Kay Warren founded Saddleback Church along with her husband, Rick Warren, in Orange County, California, in 1980, and it has grown to be one of the largest and most influential churches in the United States. Warren has written several books including “Choose Joy,” “Dangerous Surrender,” “Say Yes to God,” and “Sacred Privilege.” She advocates for those living with mental illness, those with HIV/AIDS, and the orphaned and vulnerable children who are left behind. She attended California Baptist College and earned her B.A. from California State University in Los Angeles.
In Today’s Conversation with Leith Anderson, Kay Warren offers insights and advice from her experience as a pastor’s spouse in the public limelight.
In this podcast, you’ll hear Kay share:
- How to manage spoken and unspoken expectations of the pastor’s wife;
- What pastors’ spouses can do to set boundaries;
- Her experience being vulnerable and grieving publicly; and
- Advice for church members in caring for their pastor’s spouse.
Read a Portion of the Transcript
Leith: So Kay you have been in ministry your entire life; you are a pastor’s daughter, a pastor’s wife. So I’ve got to ask: Did you grow up wanting to do this? Did you want to be a pastor’s wife?
Kay: You know, I actually wanted to be a missionary. And growing up in the ‘50s and ‘60s in a pretty conservative denomination, that was really the only option open to me as a girl if I really wanted to serve the Lord full time. So that was the direction I was heading, and I was not opposed to being a pastor’s wife. I had good feelings about growing up in a pastor’s home, so it wasn’t something that I ran from. But I sure didn’t anticipate it.
Leith: So, a life in ministry can be wonderfully rewarding and meaningful but can also be deeply challenging with unexpected pressures and stresses — many of which are kind of unique to pastors and their families. So let me ask you a question that I have been asked, but I will put it to you specifically, and that is: What is something you would tell young people who are entering this unique position of being married to a pastor?
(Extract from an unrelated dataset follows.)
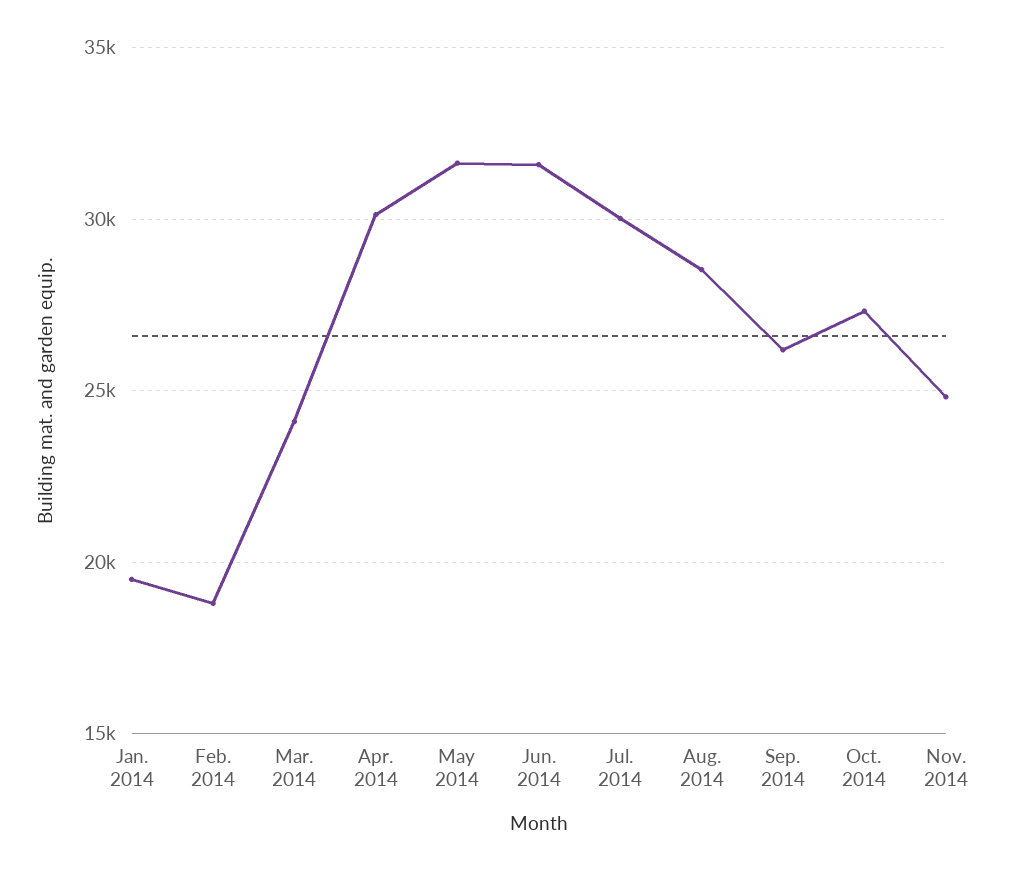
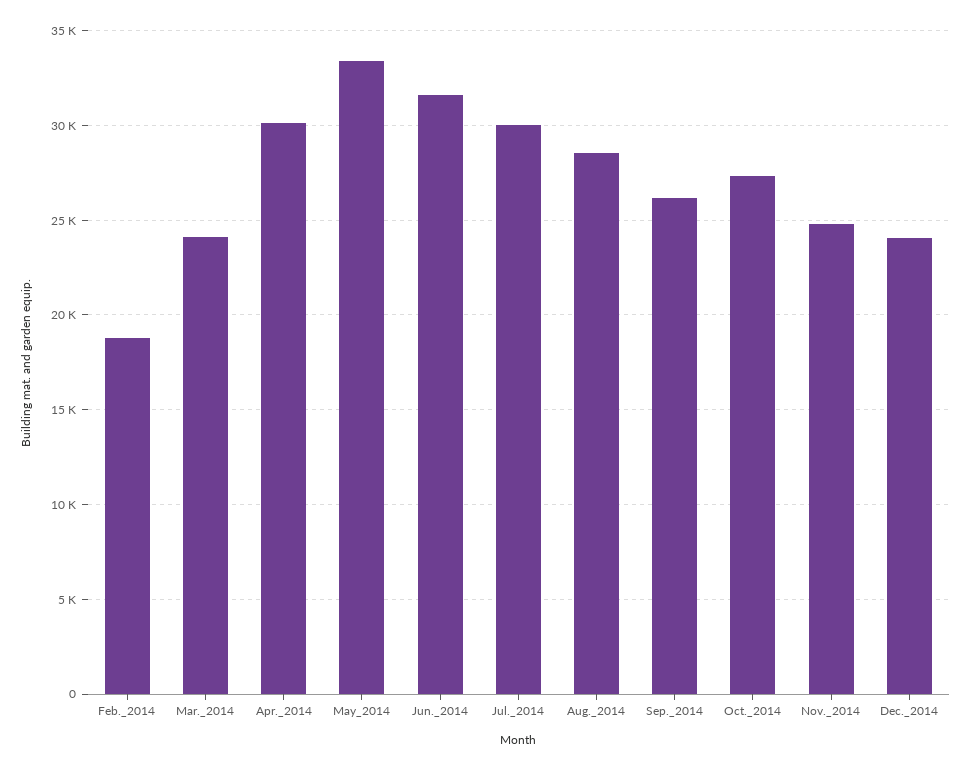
Jan. 2014: 19500 -> none
May 2014: 31500 -> 33500
Dec._2014: none -> 24000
Kay: Well, I really do believe it is a sacred privilege. You alluded to the title of a book I am in the process of writing. And when I first started teaching it to ministers’ wives almost 30 years ago, I first called it “The Changing Role of the Pastor’s Wife.” I was young in ministry. Everything around me was changing. It wasn’t the world that my mother — my mother as a pastor’s wife, I was used to that — and this role was changing, so I called it “The Changing Role of the Pastor’s Wife.” And then as Saddleback began to grow and expand, I changed the material title to “How to Grow With Your Church” because then those were the issues I was having to deal with as our church was growing and nothing stayed the same and how did I adjust to this expanding ministry.
And then I kind of hit a more difficult stage of both life and ministry, and I changed the material title to “How to Keep the Ministry from Killing You,” and taught that for several years because that really reflected what I saw a life in ministry. I was having to do everything I could think of to keep it from killing me. Now I as settle into this fourth decade of ministry, I really do see it as a sacred privilege.
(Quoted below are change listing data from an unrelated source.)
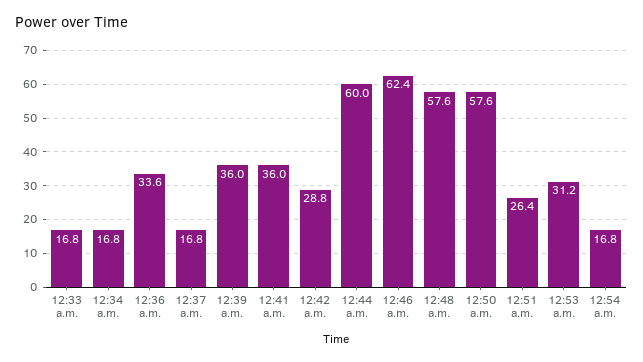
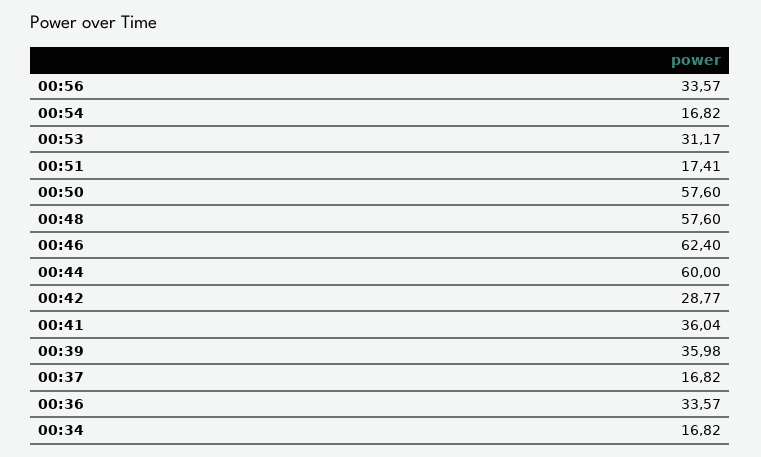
12:33 a.m.: 16.8 -> none
12:51 a.m.: 26.4 -> 17.41
00:56: none -> 33.57

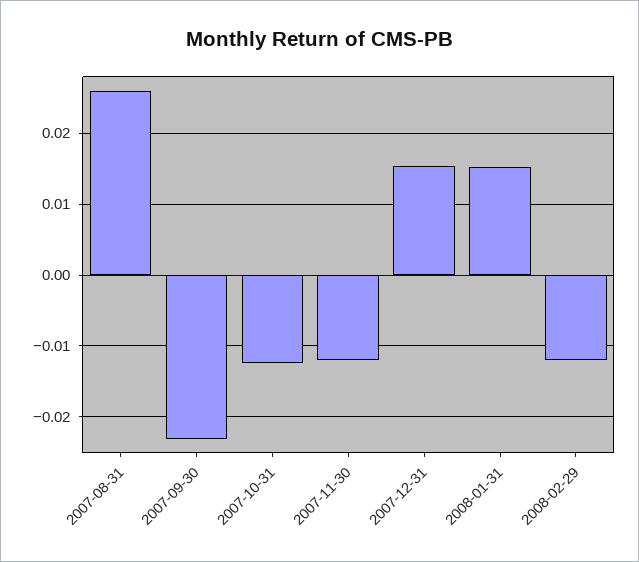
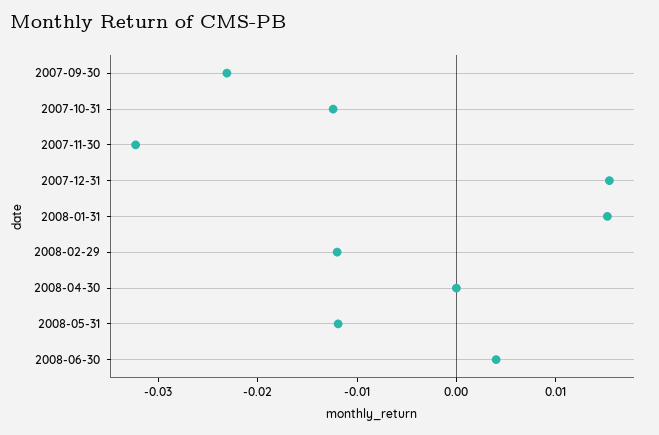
2007-08-31: 0.026 -> none
2007-11-30: -0.012 -> -0.032
2008-04-30: none -> 0
2008-05-31: none -> -0.012
2008-06-30: none -> 0.004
So when I talk to women — and increasingly more men whose wives are becoming pastors or senior pastors — I really want them to understand that it is a privilege. There is a lot that changes through the years — through the decades. There are periods in which you are going to think that it’s going to kill and what do you have to do to keep it from killing you. But to settle into that space of believing with all your heart that it is a privilege.
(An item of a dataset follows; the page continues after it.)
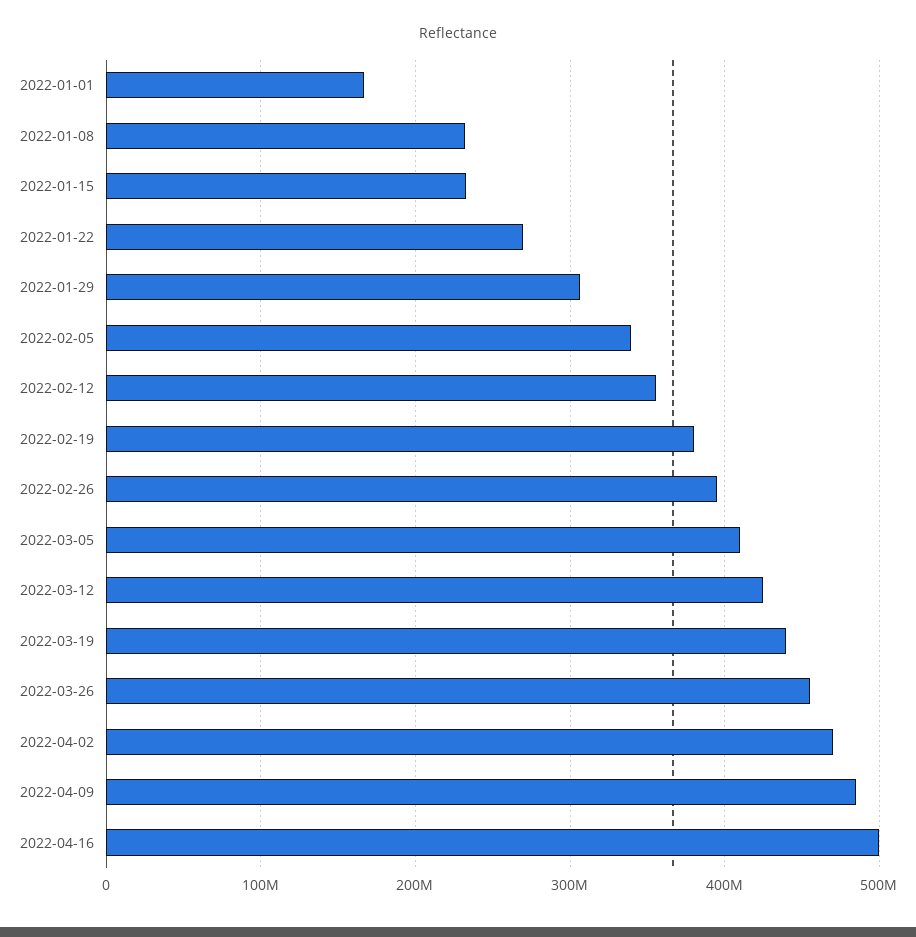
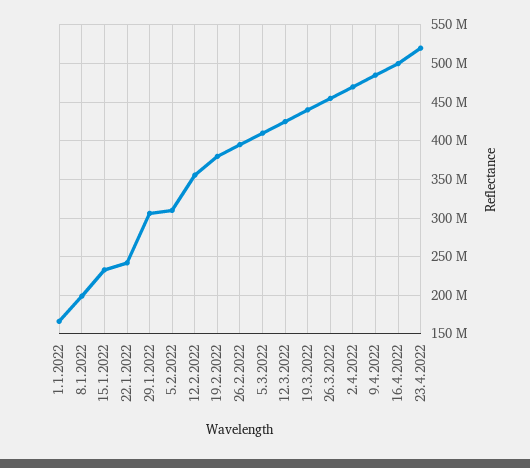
2022-01-08: 230000000 -> 200000000
2022-01-22: 270000000 -> 240000000
2022-02-05: 340000000 -> 310000000
23.4.2022: none -> 520000000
My mom is 92 and has dementia, so there’s a lot of her personality and her memories that are fading. But when I ask her about her years — 50 plus years — in ministry she says the same thing every time. She says, “I always thought being in ministry was a privilege.” So that set it up for me to look at this as a life of privilege. It’s different than any other profession. It has some pitfalls, and some — as you said — disappointments that other professions don’t have.
And honestly there have been more than a few moments in which I have wished that Rick had been anything but a pastor — that I had married a plumber or a pool cleaner, I don’t know, anything but a pastor — because it’s difficult at times. But I really have settled into believing that it is a privilege. And when you look at it through that lens, it allows you to interpret the things that happen over the decades of ministry with that as a framework, as opposed to “Oh my gosh, this thing is going to kill me. How am I going to survive?”
Leith: That’s a great perspective. I am trying to envision a book entitled “How to be a Plumber’s Wife,” but there’s probably not a whole market for that. But that brings up the question of the expectations that come on a pastor’s spouse — particularly a pastor’s wife — that are different from being a spouse of a pool cleaner or a plumber. And that is that in the church, especially in smaller churches, it may be the expectation that you are sort of a volunteer employee, that you’ve got to be at everything. How do you deal with that? And specifically how do you deal with that if you also have a career employment that is full time that people may not take into consideration? So how do you deal with those expectations that you sort of come along as a …
Kay: A two for one. It’s a two-for-one deal. I have to look at that again through even my parents being in smaller churches and then us being at Saddleback. I mean we started very small with just the two of us — you can’t get any smaller than that — and have been in this church now as it’s gone through all these stages of expansion over these decades. And when I think about that the majority of churches in America really are still churches of under 200, and there are pretty hard expectations I think of pastors and their families.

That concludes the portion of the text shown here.